--- START ---
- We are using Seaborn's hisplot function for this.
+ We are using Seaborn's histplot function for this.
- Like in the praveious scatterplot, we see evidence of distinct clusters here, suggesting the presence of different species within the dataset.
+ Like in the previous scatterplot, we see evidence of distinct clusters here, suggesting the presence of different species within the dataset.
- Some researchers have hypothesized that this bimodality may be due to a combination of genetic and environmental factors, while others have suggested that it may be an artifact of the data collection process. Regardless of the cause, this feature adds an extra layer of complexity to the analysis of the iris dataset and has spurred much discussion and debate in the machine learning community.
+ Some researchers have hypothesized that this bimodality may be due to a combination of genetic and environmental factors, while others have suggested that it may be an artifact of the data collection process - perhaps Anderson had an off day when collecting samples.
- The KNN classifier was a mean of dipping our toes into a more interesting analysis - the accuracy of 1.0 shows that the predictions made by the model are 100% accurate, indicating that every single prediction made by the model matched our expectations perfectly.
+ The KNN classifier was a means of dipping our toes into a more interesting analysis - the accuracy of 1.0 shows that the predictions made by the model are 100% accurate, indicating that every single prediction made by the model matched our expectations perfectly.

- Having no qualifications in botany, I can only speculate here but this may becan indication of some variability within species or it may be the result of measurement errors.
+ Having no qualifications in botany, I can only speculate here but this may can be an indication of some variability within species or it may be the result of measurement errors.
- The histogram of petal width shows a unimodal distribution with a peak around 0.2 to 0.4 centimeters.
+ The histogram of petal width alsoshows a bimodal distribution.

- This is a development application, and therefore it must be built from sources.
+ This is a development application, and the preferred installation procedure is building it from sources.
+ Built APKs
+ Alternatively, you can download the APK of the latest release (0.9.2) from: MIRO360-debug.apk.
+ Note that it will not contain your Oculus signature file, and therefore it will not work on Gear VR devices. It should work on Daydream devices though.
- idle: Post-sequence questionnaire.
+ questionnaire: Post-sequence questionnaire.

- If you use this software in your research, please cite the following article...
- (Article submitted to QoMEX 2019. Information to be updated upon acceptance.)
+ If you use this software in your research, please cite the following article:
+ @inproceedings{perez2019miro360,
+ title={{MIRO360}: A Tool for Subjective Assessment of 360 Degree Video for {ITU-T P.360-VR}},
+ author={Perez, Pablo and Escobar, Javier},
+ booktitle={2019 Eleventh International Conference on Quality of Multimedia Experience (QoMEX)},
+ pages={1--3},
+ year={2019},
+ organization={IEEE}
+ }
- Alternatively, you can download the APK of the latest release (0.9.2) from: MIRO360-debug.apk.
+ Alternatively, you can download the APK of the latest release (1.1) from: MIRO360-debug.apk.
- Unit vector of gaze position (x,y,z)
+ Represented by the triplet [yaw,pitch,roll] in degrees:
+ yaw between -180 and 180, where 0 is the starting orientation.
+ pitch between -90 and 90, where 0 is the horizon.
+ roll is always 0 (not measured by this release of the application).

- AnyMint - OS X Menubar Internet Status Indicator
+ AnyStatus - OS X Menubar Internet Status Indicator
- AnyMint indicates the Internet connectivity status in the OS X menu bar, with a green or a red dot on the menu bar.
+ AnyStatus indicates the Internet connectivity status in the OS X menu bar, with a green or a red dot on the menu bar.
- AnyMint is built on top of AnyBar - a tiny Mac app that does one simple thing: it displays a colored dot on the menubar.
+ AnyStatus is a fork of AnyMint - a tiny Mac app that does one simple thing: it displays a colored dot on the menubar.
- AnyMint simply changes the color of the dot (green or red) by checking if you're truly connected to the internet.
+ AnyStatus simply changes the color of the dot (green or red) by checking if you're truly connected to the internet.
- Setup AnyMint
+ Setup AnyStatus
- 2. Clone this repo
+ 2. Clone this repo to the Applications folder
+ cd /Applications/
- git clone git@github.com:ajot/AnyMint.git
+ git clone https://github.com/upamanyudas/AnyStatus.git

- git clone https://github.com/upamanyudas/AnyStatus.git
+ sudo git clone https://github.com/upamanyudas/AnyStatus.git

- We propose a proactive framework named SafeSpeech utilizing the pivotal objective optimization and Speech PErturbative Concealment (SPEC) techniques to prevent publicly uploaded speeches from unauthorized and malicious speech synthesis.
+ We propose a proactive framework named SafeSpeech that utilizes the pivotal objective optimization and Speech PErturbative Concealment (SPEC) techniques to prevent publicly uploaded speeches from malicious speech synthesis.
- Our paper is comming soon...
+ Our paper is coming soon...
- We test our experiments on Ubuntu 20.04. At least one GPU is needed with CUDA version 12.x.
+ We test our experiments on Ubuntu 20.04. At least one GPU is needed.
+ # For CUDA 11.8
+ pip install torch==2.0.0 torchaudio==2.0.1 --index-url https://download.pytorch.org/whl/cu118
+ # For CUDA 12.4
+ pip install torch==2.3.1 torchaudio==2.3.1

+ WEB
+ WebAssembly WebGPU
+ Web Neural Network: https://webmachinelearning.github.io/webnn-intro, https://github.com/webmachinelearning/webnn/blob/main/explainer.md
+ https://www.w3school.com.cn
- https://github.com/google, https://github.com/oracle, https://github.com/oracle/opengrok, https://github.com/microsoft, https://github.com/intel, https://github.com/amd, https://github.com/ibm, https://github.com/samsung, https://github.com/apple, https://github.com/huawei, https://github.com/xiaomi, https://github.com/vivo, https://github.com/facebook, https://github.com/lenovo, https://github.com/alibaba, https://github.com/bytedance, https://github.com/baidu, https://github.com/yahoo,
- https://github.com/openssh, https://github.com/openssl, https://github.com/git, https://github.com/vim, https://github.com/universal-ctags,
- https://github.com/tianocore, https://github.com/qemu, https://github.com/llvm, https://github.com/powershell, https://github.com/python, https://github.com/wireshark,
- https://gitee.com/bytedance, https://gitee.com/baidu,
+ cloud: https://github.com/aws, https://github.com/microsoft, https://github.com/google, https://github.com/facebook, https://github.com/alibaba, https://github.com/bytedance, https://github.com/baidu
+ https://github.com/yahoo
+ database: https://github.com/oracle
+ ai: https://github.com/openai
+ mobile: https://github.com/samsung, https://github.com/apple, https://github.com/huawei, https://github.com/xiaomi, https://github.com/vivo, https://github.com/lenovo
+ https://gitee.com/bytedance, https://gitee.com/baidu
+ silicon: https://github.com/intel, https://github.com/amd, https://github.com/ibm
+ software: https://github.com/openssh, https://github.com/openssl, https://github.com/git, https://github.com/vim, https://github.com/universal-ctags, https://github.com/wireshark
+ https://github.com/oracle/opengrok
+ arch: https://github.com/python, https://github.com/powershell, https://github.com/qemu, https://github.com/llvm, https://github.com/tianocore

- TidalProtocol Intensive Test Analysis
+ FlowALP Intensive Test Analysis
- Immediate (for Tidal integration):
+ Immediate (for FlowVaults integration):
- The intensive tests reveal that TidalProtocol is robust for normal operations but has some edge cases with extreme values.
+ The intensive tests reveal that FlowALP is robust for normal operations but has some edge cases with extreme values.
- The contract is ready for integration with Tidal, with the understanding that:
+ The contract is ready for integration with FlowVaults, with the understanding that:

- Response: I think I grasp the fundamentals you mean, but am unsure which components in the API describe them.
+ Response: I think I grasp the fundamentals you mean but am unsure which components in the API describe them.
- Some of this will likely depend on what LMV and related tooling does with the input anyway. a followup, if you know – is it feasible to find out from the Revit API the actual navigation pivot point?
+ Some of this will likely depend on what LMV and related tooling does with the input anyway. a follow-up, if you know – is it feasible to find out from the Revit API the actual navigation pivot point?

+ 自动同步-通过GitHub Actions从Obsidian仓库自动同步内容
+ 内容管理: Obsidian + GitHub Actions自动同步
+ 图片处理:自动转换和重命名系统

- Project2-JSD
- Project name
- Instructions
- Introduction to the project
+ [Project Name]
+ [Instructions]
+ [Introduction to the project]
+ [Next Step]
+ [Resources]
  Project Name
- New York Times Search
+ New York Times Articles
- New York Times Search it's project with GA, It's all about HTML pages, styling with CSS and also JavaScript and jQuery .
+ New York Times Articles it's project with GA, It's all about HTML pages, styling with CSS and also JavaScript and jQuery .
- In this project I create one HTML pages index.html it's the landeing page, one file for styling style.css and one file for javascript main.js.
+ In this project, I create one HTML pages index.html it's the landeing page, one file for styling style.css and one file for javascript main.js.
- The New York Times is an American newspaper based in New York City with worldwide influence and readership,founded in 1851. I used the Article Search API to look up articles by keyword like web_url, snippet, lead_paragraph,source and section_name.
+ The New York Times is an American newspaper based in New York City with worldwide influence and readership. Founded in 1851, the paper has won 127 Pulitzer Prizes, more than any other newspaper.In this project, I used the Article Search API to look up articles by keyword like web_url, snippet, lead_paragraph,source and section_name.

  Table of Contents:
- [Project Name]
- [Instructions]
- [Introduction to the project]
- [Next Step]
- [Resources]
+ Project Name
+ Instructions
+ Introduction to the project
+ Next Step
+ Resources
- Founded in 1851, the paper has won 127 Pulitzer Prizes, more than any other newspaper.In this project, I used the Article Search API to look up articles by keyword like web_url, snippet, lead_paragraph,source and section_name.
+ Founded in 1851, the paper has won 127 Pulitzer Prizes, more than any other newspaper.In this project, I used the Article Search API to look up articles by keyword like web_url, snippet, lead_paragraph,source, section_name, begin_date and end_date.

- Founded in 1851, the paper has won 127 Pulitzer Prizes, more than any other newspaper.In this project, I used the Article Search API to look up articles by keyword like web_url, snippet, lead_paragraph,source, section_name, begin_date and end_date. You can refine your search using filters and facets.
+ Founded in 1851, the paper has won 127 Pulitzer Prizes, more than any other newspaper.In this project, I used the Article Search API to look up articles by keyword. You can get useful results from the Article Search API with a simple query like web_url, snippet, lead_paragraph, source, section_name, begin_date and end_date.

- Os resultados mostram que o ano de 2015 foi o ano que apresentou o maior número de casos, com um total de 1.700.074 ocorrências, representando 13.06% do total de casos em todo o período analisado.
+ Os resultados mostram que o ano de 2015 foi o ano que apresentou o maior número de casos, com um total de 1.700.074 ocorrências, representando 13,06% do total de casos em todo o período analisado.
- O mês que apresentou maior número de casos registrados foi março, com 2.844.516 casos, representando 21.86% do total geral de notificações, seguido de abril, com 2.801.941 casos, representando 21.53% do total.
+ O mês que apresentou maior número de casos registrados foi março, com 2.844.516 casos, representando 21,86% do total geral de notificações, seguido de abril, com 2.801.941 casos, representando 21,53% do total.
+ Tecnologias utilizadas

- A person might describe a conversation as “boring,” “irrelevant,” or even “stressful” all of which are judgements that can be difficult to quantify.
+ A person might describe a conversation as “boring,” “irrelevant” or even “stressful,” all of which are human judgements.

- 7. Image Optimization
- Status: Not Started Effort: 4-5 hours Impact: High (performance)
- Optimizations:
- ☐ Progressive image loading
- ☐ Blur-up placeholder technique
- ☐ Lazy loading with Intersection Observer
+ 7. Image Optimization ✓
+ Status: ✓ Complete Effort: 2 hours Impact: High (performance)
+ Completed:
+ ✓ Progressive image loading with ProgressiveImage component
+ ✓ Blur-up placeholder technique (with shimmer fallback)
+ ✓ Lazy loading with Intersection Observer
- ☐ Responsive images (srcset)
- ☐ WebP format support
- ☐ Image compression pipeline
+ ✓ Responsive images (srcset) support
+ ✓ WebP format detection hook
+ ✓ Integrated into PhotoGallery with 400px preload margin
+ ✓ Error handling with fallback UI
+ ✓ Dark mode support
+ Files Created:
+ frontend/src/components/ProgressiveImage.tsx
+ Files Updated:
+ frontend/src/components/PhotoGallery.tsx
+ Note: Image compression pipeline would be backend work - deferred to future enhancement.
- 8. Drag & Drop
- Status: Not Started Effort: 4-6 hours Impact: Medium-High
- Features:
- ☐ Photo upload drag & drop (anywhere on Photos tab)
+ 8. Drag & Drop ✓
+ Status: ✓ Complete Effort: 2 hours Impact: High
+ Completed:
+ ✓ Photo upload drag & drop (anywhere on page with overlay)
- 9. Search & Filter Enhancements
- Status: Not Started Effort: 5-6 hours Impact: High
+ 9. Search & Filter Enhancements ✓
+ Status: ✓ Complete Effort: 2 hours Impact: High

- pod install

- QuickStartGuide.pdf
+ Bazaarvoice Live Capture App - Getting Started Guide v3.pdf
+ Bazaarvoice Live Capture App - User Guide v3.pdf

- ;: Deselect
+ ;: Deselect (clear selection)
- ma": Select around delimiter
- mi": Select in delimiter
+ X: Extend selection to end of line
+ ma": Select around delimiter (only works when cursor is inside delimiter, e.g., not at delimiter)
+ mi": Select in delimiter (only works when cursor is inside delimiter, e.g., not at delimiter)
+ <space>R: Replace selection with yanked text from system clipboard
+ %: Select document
--- END ---
* **WHAT NEEDS TO BE DONE**
List the lines of the entries that include "tests".

* **ANSWER TO THE PROBLEM**
- The intensive tests reveal that TidalProtocol is robust for normal operations but has some edge cases with extreme values.
+ The intensive tests reveal that FlowALP is robust for normal operations but has some edge cases with extreme values.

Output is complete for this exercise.